L’avocate et militante camerounaise Michèle Ndoki a donné de ses nouvelles après plusieurs jours de silence qui avaient alimenté de nombreuses rumeurs.
Dans une déclaration relayée sur les réseaux sociaux, elle affirme avoir fui le Cameroun en raison de menaces d’interpellation et de disparition qui pesaient sur elle.
Selon Me Ndoki, son départ précipité s’explique par un climat de peur et d’intimidation consécutif à l’élection présidentielle du 12 octobre 2025. Elle révèle se trouver actuellement réfugiée en Côte d’Ivoire, où elle dit bénéficier de la protection d’organisations partenaires.
Avocate et figure de la société civile, Michèle Ndoki est à l’origine du projet « Disô », qui signifie l’œil en langue Duala.

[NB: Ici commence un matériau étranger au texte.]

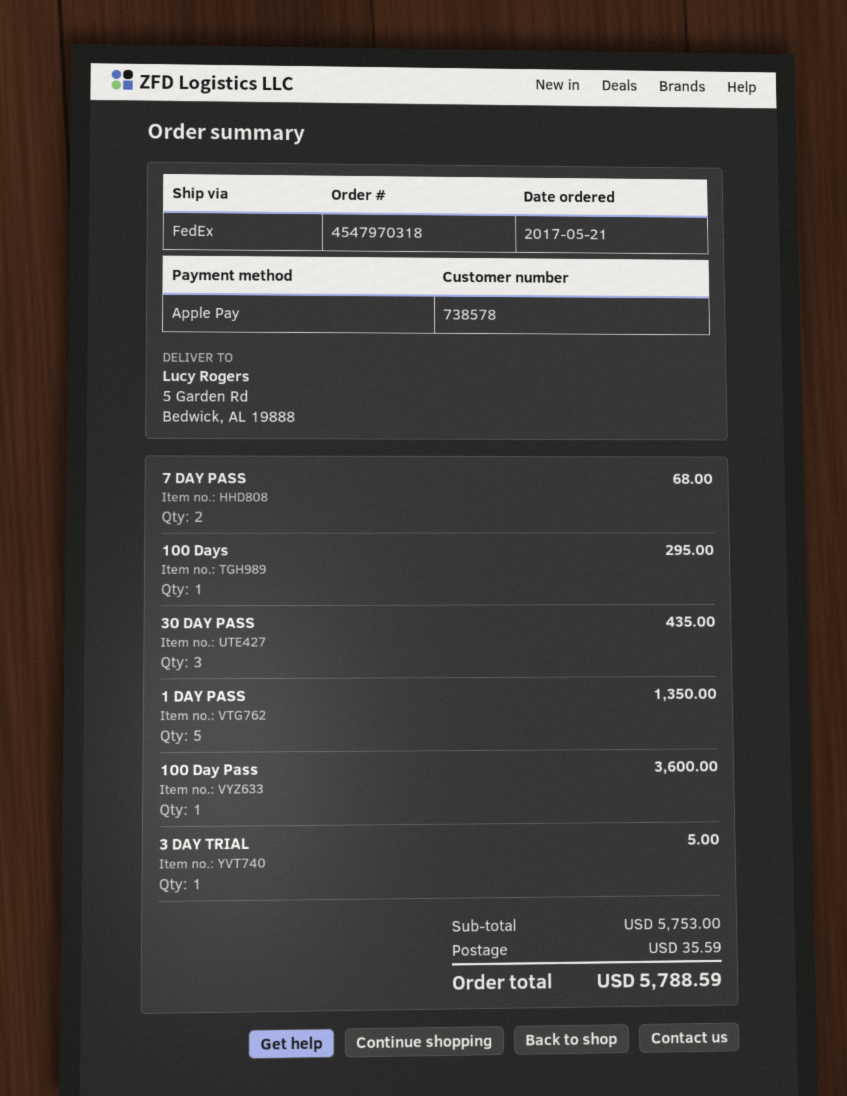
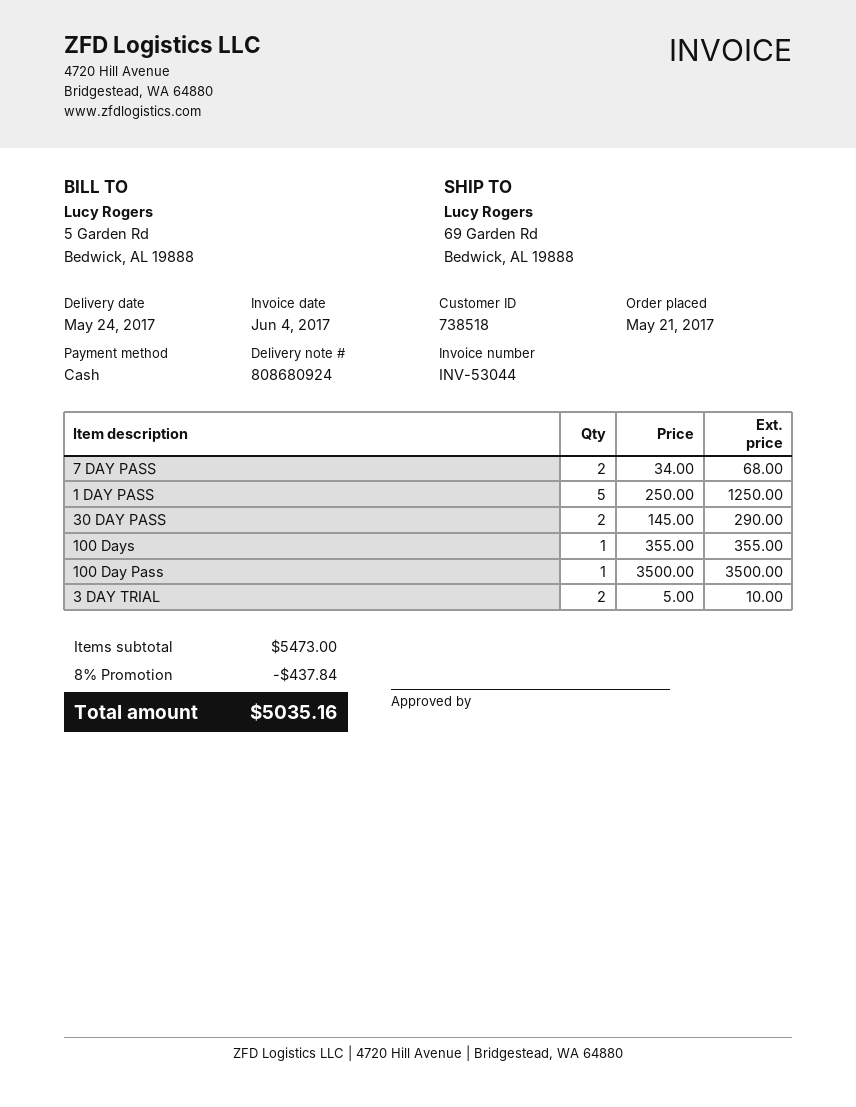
customer number: 738578 -> 738518
payment method: Apple Pay -> cash
ship to: 5 Garden Rd, Bedwick, AL 19888 -> 69 Garden Rd, Bedwick, AL 19888
100 Days: 1 for 295.00 -> 1 for 355.00
30 DAY PASS: 3 for 435.00 -> 2 for 290.00
1 DAY PASS: 5 for 1350.00 -> 5 for 1250.00
100 Day Pass: 1 for 3600.00 -> 1 for 3500.00
3 DAY TRIAL: 1 for 5.00 -> 2 for 10.00
subtotal: 5753.00 -> 5473.00
discount: none -> 8% = 437.84
shipping: 35.59 -> none
total: 5788.59 -> 5035.16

Ce dispositif numérique visait à collecter et centraliser en temps réel les résultats de la présidentielle grâce à une application participative de comptage citoyen des voix.
Les premières tendances issues de cette plateforme, avant son interruption, donnaient le candidat Issa Tchiroma Bakary en tête du scrutin, loin devant Paul Biya. Cette situation aurait, selon elle, déclenché des menaces à son encontre.
Dans sa sortie, l’avocate dénonce la manipulation des résultats publiés par Élections Cameroon (Elecam) et accuse le pouvoir en place d’avoir cherché à la réduire au silence.
« J’ai reçu des avertissements clairs : soit je me taisais, soit je disparaissais », confie-t-elle.
Rappelons que Me Ndoki avait déjà, par le passé, été arrêtée et détenue pour ses activités politiques et militantes. Elle était alors vice-présidente du directoire des femmes du MRC.